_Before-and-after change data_

####################

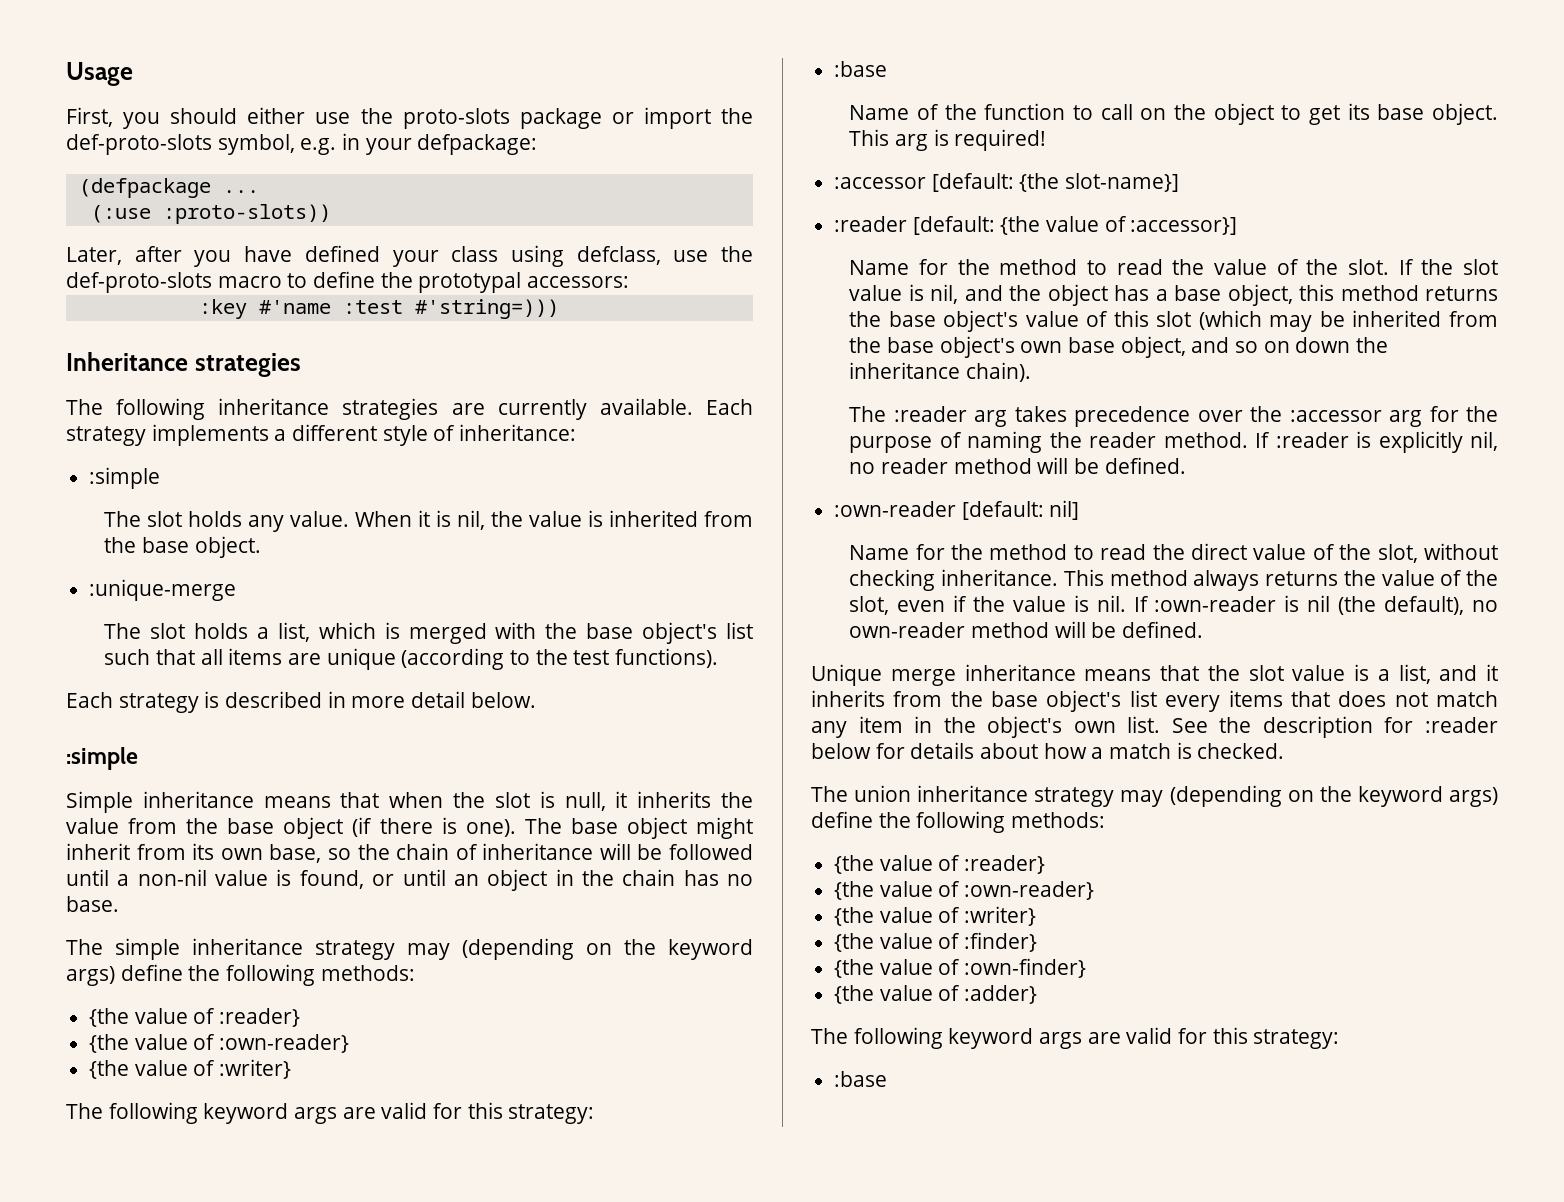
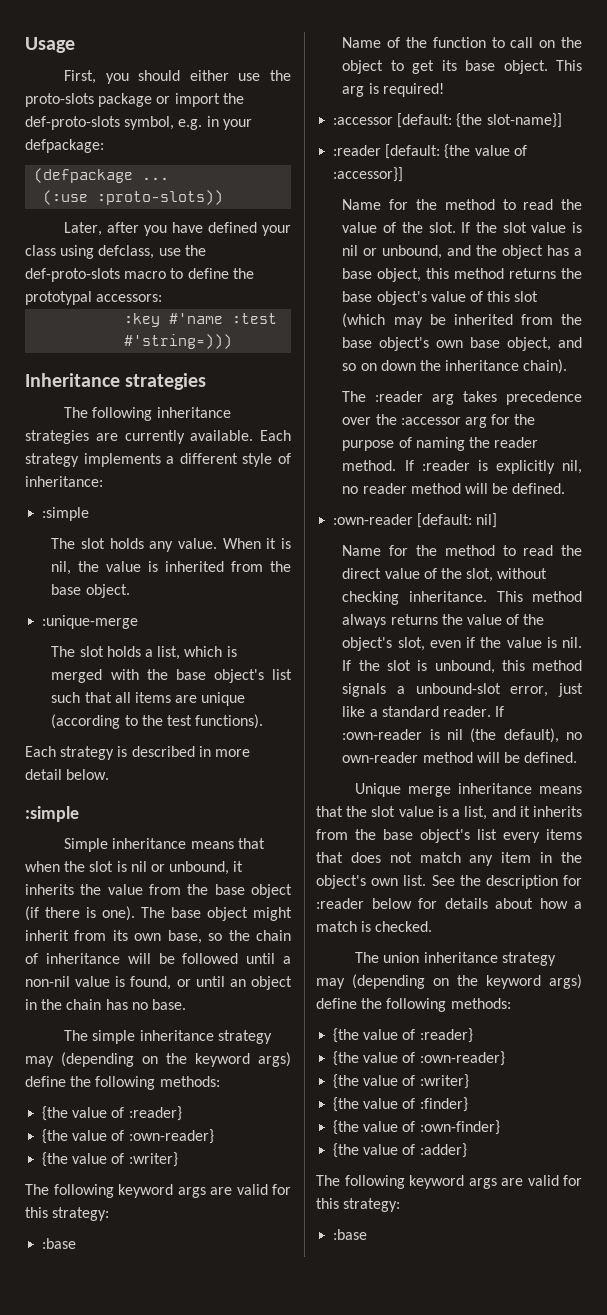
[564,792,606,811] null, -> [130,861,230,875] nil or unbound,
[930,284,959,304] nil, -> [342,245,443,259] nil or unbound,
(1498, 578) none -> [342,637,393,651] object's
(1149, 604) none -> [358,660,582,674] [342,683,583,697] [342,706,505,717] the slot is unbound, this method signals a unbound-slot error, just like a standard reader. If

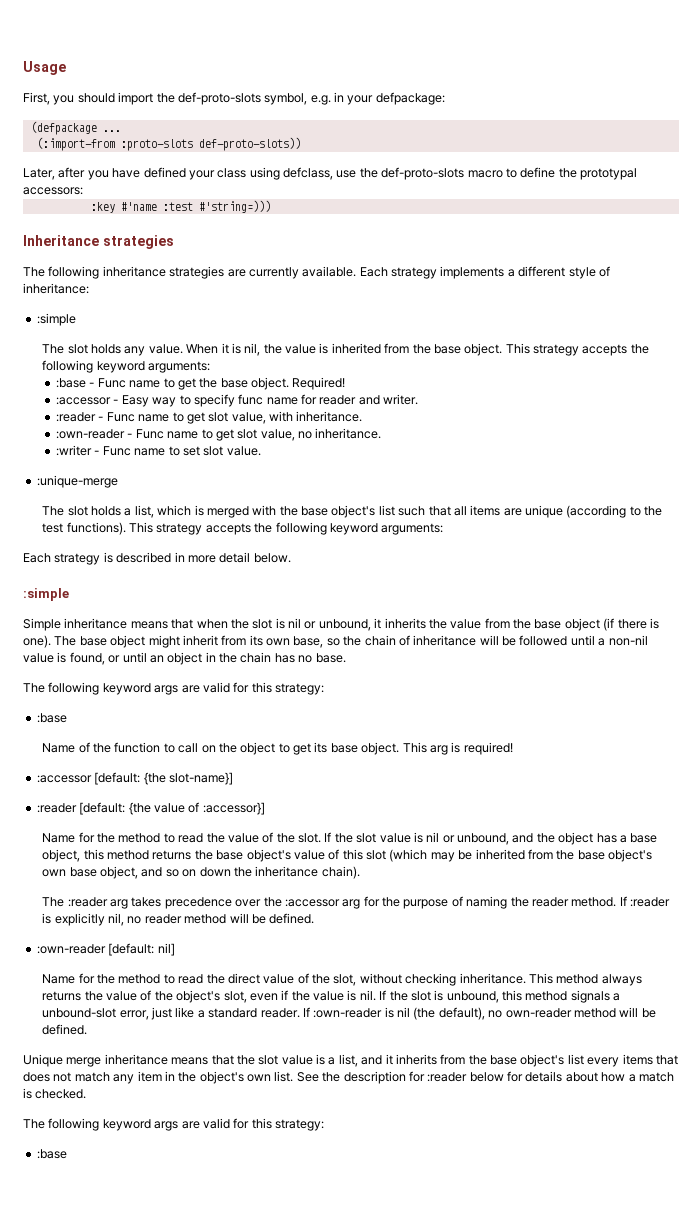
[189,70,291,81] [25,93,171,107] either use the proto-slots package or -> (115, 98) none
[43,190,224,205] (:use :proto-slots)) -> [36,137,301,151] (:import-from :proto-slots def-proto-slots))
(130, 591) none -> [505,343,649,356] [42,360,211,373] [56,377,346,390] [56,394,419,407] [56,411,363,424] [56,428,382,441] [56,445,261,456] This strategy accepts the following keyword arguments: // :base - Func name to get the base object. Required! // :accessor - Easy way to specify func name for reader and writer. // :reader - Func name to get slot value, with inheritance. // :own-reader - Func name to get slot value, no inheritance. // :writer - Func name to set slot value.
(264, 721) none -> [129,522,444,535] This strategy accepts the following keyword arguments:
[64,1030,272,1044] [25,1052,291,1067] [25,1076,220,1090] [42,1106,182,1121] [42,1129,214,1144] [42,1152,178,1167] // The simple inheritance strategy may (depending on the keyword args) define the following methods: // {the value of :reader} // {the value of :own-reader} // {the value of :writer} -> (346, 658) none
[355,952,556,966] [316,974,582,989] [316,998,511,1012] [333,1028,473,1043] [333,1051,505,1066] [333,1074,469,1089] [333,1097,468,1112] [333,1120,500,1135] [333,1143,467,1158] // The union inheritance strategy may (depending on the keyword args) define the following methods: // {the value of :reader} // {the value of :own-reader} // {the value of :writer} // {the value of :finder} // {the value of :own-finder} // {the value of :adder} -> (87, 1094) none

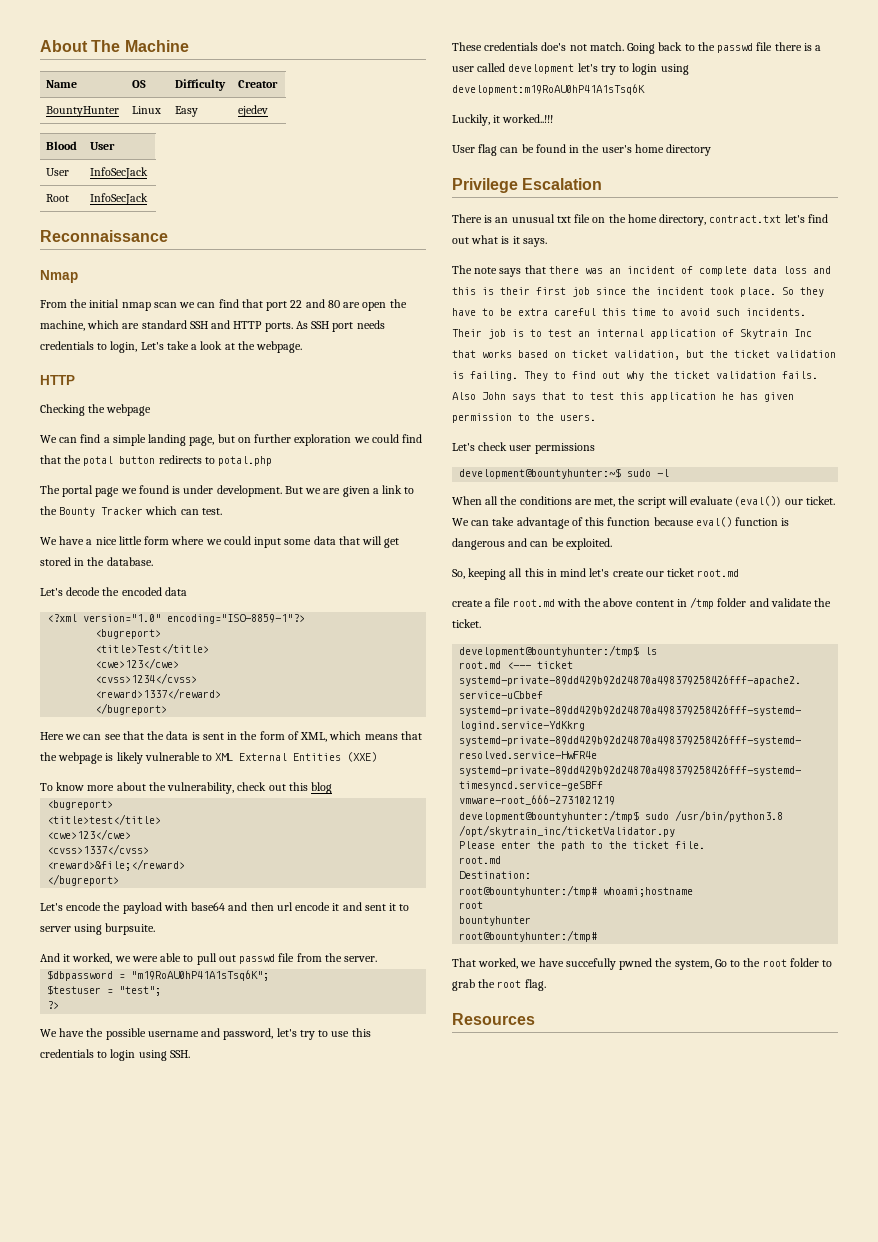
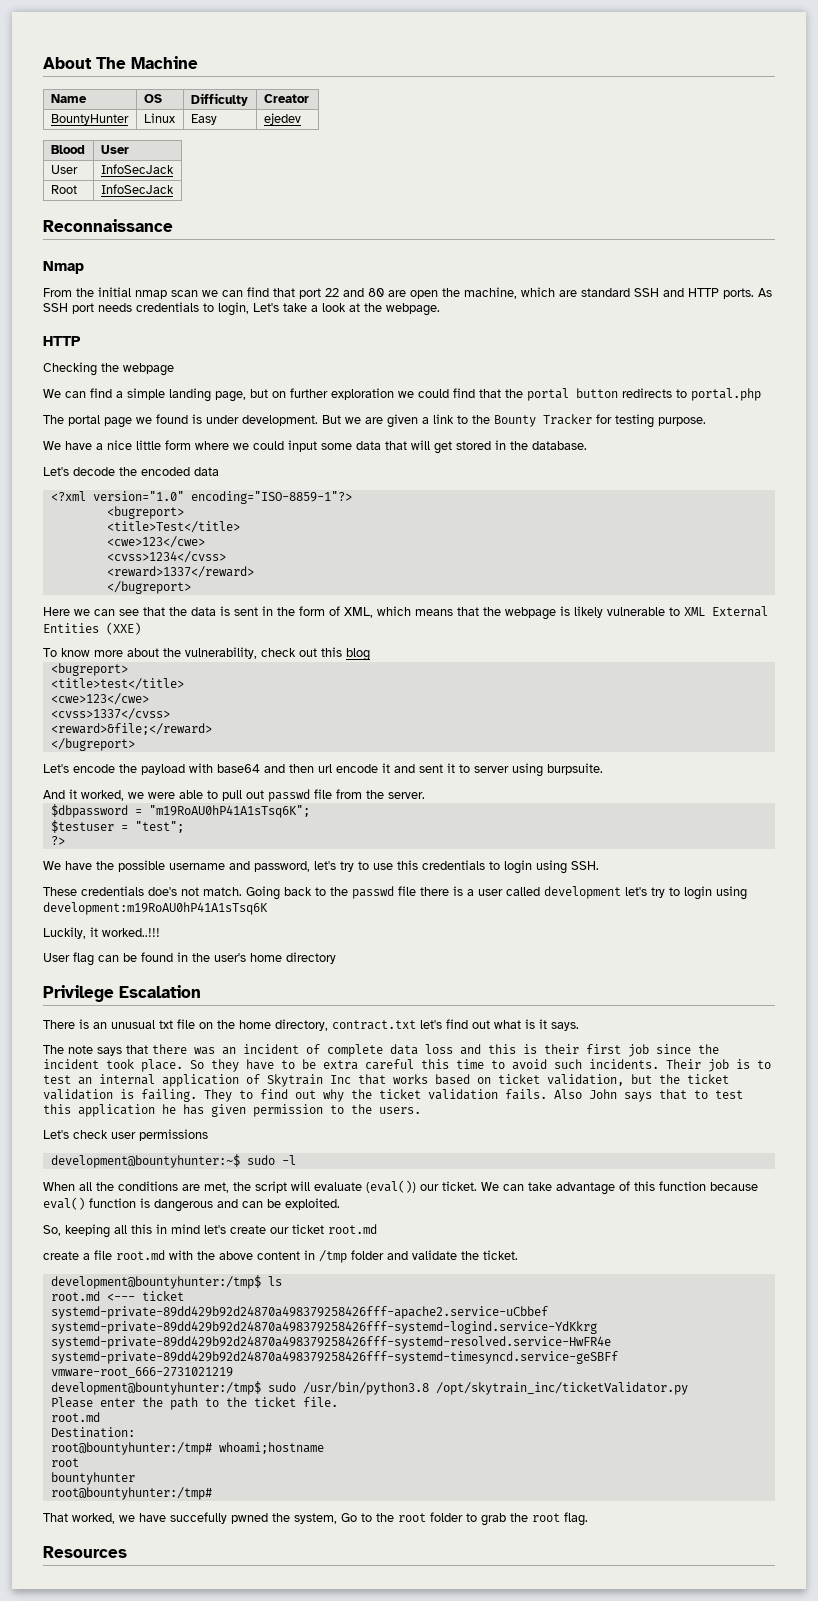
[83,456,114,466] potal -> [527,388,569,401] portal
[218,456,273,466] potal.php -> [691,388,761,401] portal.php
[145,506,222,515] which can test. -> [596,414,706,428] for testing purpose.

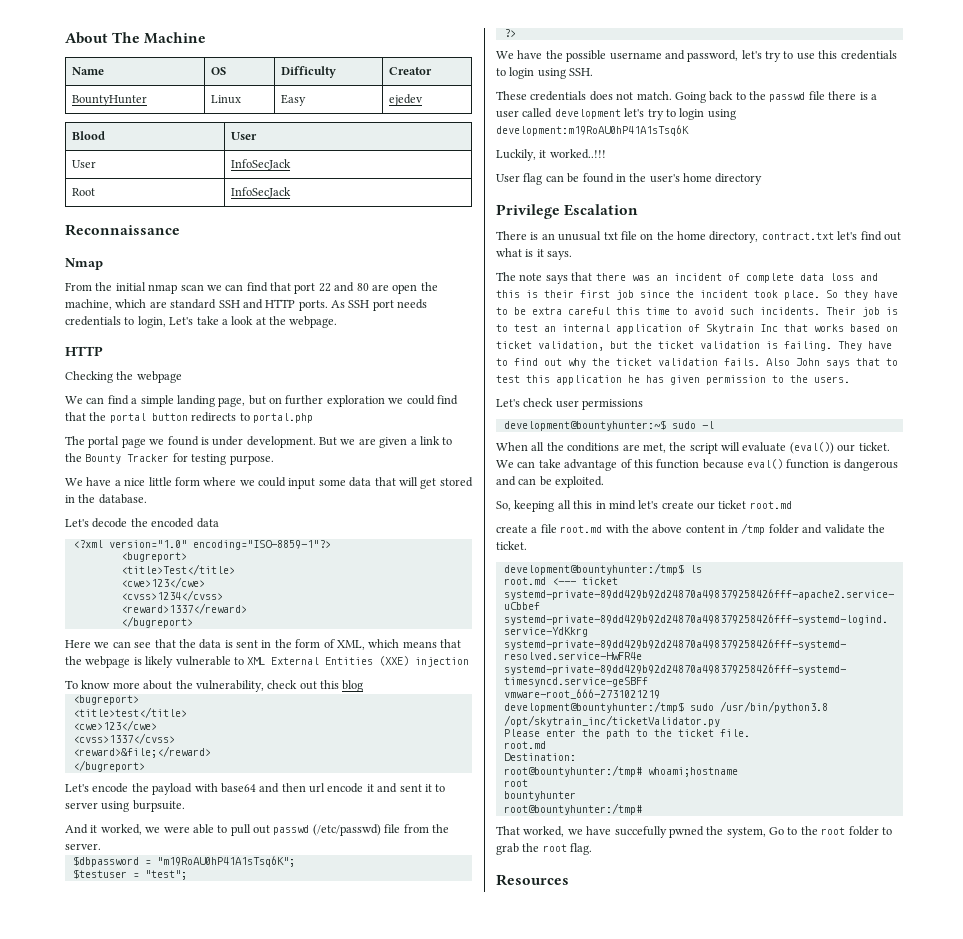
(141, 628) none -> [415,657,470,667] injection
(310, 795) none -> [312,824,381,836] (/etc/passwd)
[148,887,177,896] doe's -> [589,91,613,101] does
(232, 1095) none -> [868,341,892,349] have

####################

_TASK TO COMPLETE_
Excluding pictures, copy exactly the lines from the line containing "(264, 721) none" through the last line of the data, inclusive.

_SOLUTION TO THE PROBLEM_
(264, 721) none -> [129,522,444,535] This strategy accepts the following keyword arguments:
[64,1030,272,1044] [25,1052,291,1067] [25,1076,220,1090] [42,1106,182,1121] [42,1129,214,1144] [42,1152,178,1167] // The simple inheritance strategy may (depending on the keyword args) define the following methods: // {the value of :reader} // {the value of :own-reader} // {the value of :writer} -> (346, 658) none
[355,952,556,966] [316,974,582,989] [316,998,511,1012] [333,1028,473,1043] [333,1051,505,1066] [333,1074,469,1089] [333,1097,468,1112] [333,1120,500,1135] [333,1143,467,1158] // The union inheritance strategy may (depending on the keyword args) define the following methods: // {the value of :reader} // {the value of :own-reader} // {the value of :writer} // {the value of :finder} // {the value of :own-finder} // {the value of :adder} -> (87, 1094) none

[83,456,114,466] potal -> [527,388,569,401] portal
[218,456,273,466] potal.php -> [691,388,761,401] portal.php
[145,506,222,515] which can test. -> [596,414,706,428] for testing purpose.

(141, 628) none -> [415,657,470,667] injection
(310, 795) none -> [312,824,381,836] (/etc/passwd)
[148,887,177,896] doe's -> [589,91,613,101] does
(232, 1095) none -> [868,341,892,349] have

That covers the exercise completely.